In March, the U.S. Department of Education granted waivers, exempting all 50 states from administering testing that is required under the Every Student Succeeds Act. Accordingly, Abbott announced in mid-March that he would scrap STAAR.
But on Friday, Assistant Education Secretary Jim Blew said in a virtual Education Writers’ Association session that it is unlikely those same waivers will be granted again.
“There are so many benefits to testing and it allows for some transparency about how schools are performing and the issues we need to address, that our instinct would be to decline those waivers,” Blew said.
In early July, Texas Commissioner of Education Mike Morath told the State Board of Education that the same cancellation would not occur in 2020-21. The Texas chapter of the American Federation of Teachers vowed to push back on these plans.

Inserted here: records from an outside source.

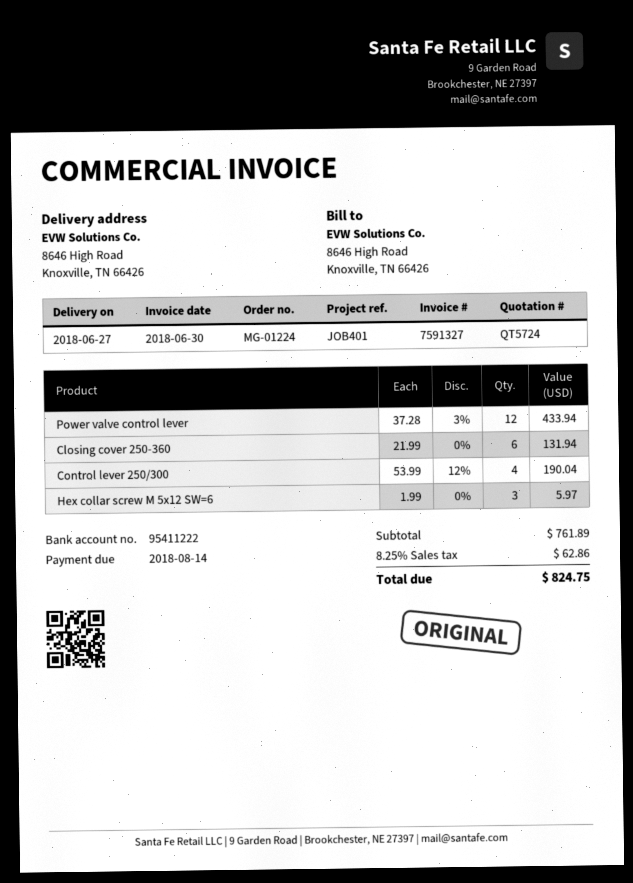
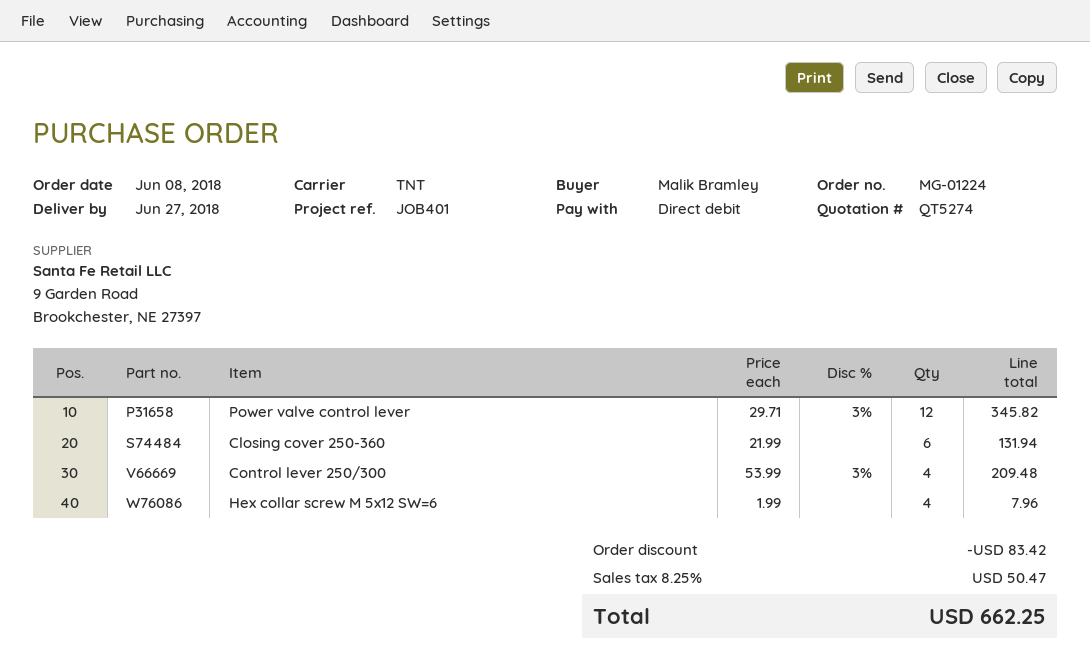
quote number: QT5724 -> QT5274
Power valve control lever: 12 x 37.28 - 3% = 433.94 -> 12 x 29.71 - 3% = 345.82
Control lever 250/300: 4 x 53.99 - 12% = 190.04 -> 4 x 53.99 - 3% = 209.48
Hex collar screw M 5x12 SW=6: 3 x 1.99 = 5.97 -> 4 x 1.99 = 7.96
discount: none -> 83.42
tax: 8.25% = 62.86 -> 8.25% = 50.47
total: 824.75 -> 662.25

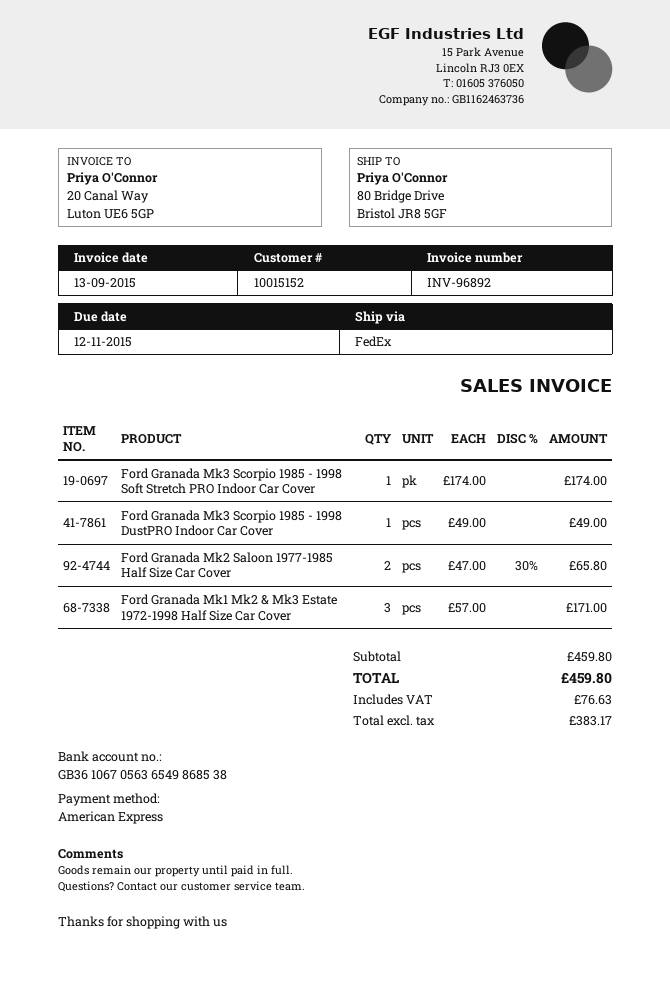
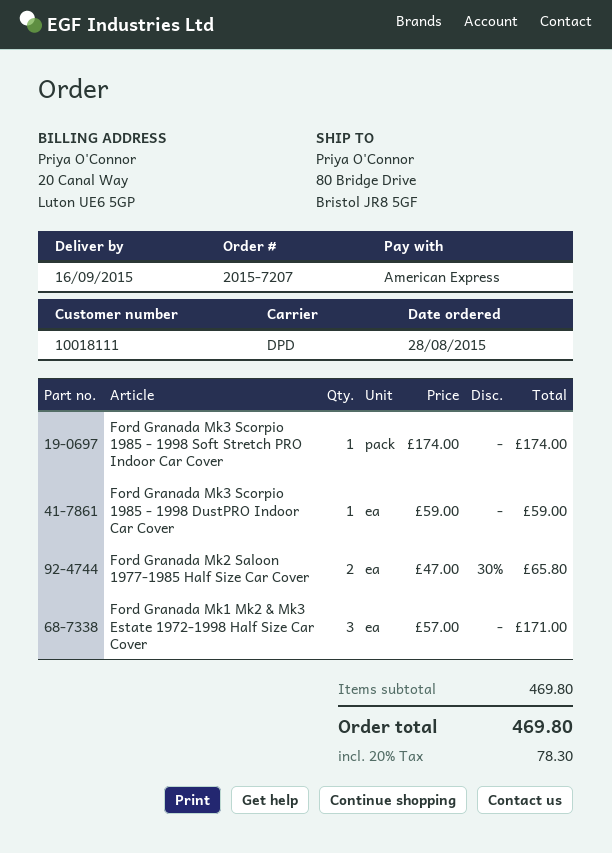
customer number: 10015152 -> 10018111
shipping method: FedEx -> DPD
Ford Granada Mk3 Scorpio 1985 - 1998 DustPRO Indoor Car Cover: 1 x 49.00 = 49.00 -> 1 x 59.00 = 59.00
subtotal: 459.80 -> 469.80
tax: 76.63 -> 78.30
total: 459.80 -> 469.80

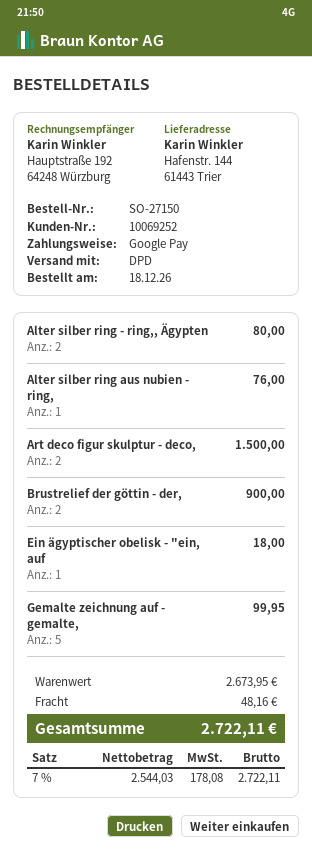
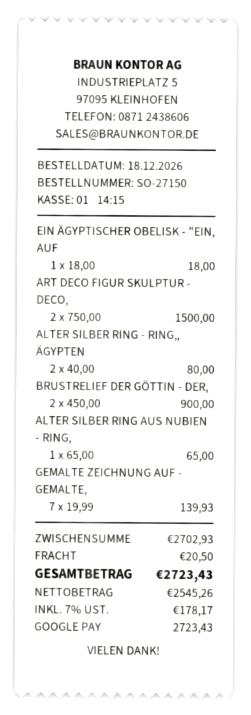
Alter silber ring aus nubien - ring,: 1 for 76.00 -> 1 for 65.00
Gemalte zeichnung auf - gemalte,: 5 for 99.95 -> 7 for 139.93
subtotal: 2673.95 -> 2702.93
shipping: 48.16 -> 20.50
net: 2544.03 -> 2545.26
tax: 7% = 178.08 -> 7% = 178.17
total: 2722.11 -> 2723.43

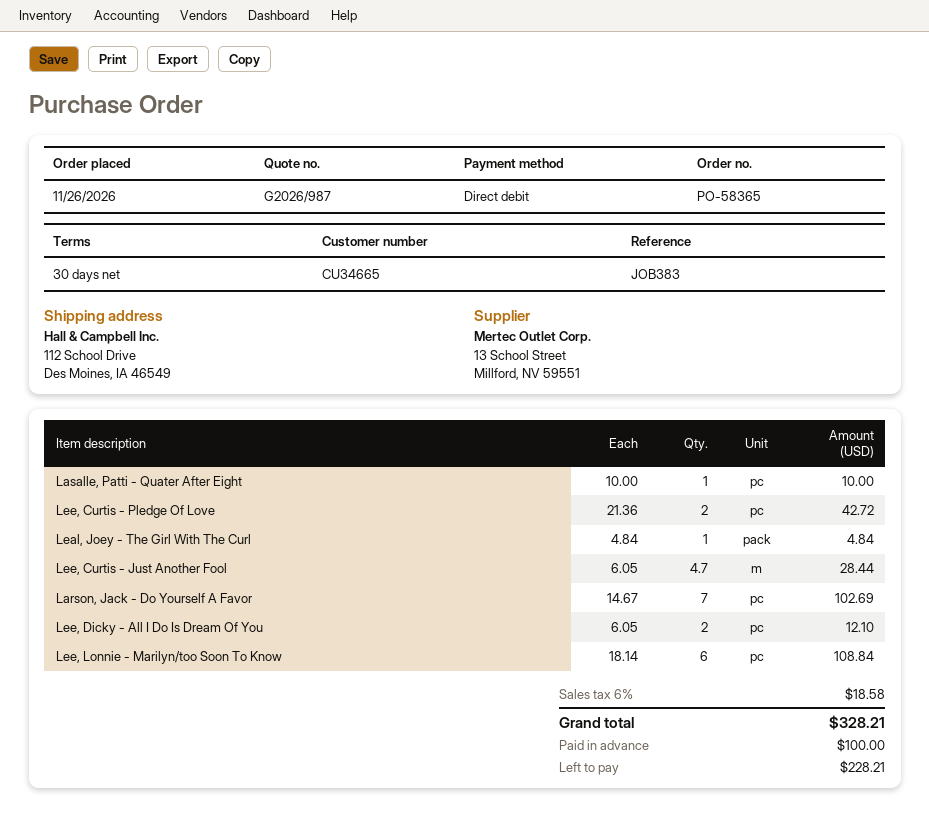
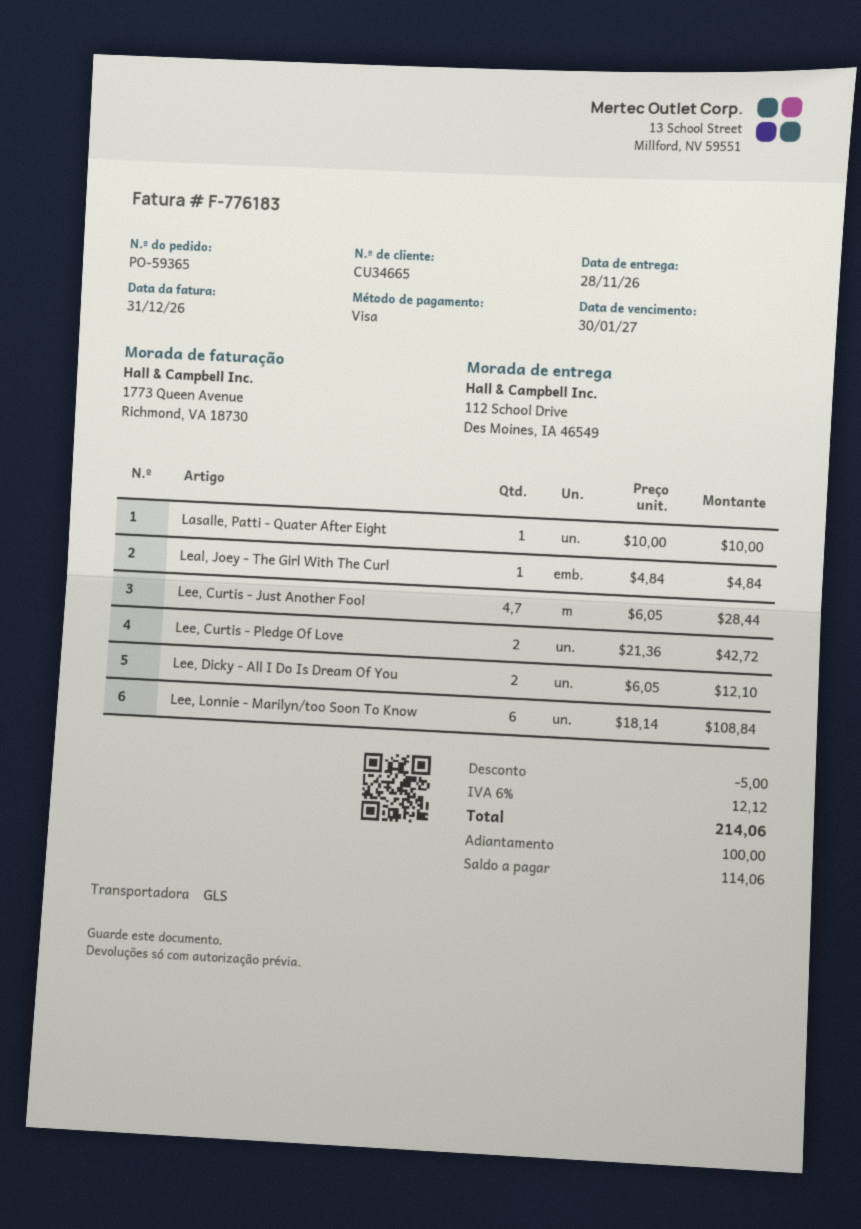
order number: PO-58365 -> PO-59365
payment method: direct debit -> Visa
Larson, Jack - Do Yourself A Favor: 7 x 14.67 = 102.69 -> none
discount: none -> 5.00
tax: 6% = 18.58 -> 6% = 12.12
total: 328.21 -> 214.06
balance: 228.21 -> 114.06

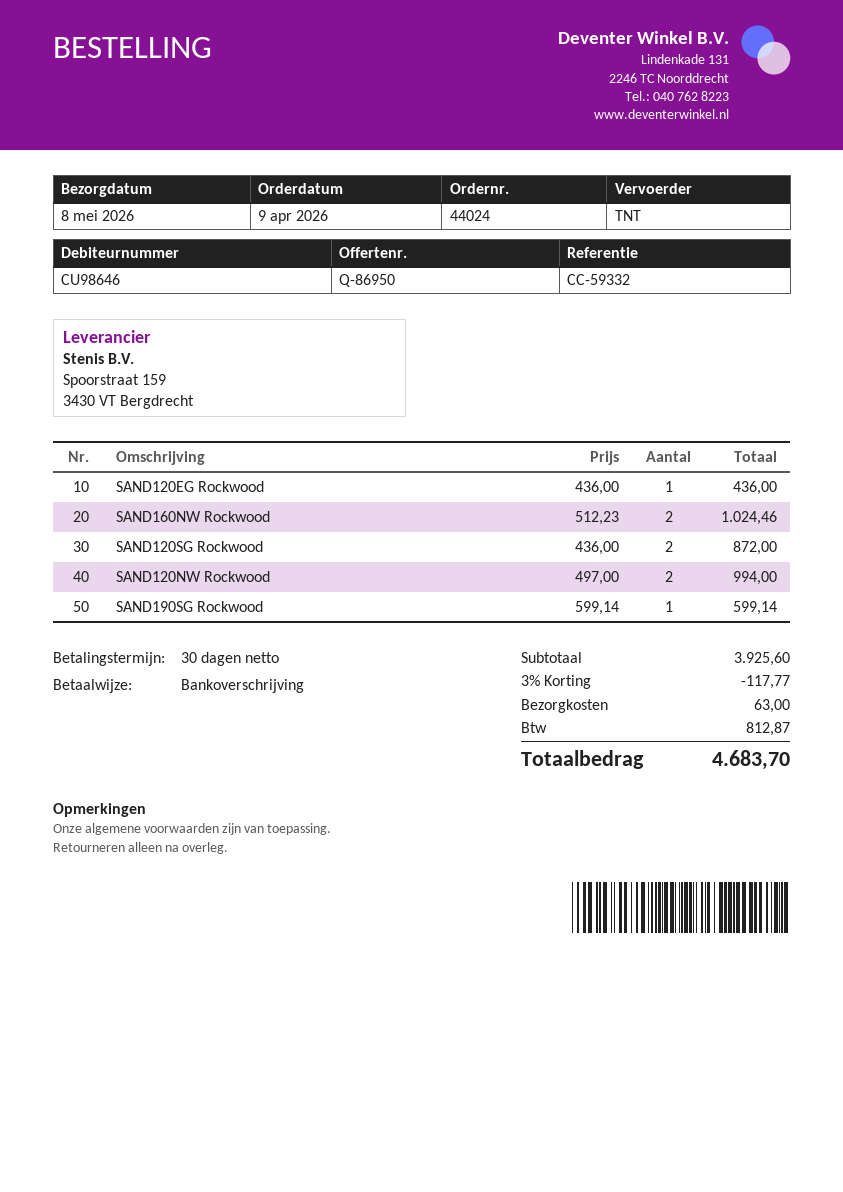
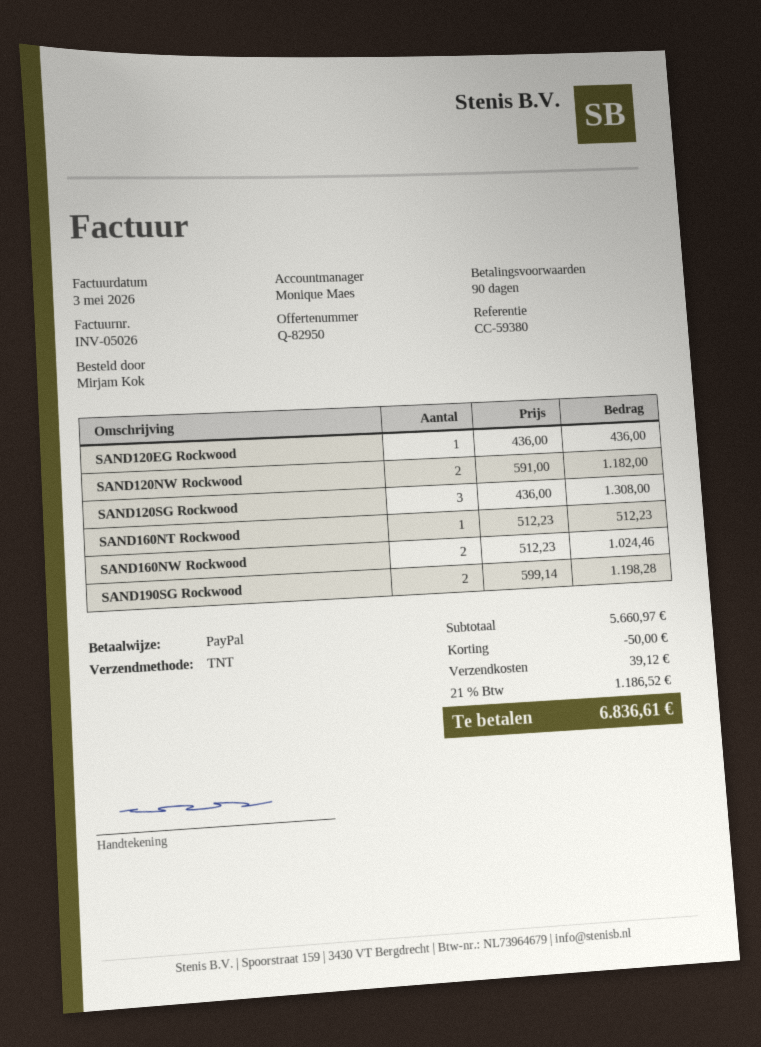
quote number: Q-86950 -> Q-82950
payment terms: 30 days -> 90 days
reference: CC-59332 -> CC-59380
payment method: bank transfer -> PayPal
SAND120SG Rockwood: 2 x 436.00 = 872.00 -> 3 x 436.00 = 1308.00
SAND120NW Rockwood: 2 x 497.00 = 994.00 -> 2 x 591.00 = 1182.00
SAND190SG Rockwood: 1 x 599.14 = 599.14 -> 2 x 599.14 = 1198.28
SAND160NT Rockwood: none -> 1 x 512.23 = 512.23
subtotal: 3925.60 -> 5660.97
discount: 117.77 -> 50.00
shipping: 63.00 -> 39.12
tax: 812.87 -> 1186.52
total: 4683.70 -> 6836.61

“To say this is a tone-deaf move by TEA would be an understatement,” a Texas AFT statement said. “Mandating STAAR testing with no end to the pandemic in sight, no way of knowing how schools will be able to open and stay open, much less provide quality instruction to all students, is cruel.”
On Monday, Morath described STAAR as a way for parents to know how well their children have learned grade level knowledge and skills in reading and math. This, he said, was needed “especially in a time when education has been substantially disrupted.”
“But there is no benefit to our children by requiring them to repeat a year based on a single test score given the disruptions of COVID, so we are waiving the grade promotion requirements from STAAR this year for our students,” Morath said in a statement.
TEA also plans to continue grading schools and districts with A-F scores. These letter grades were canceled for 2019-20 along with the STAAR exam.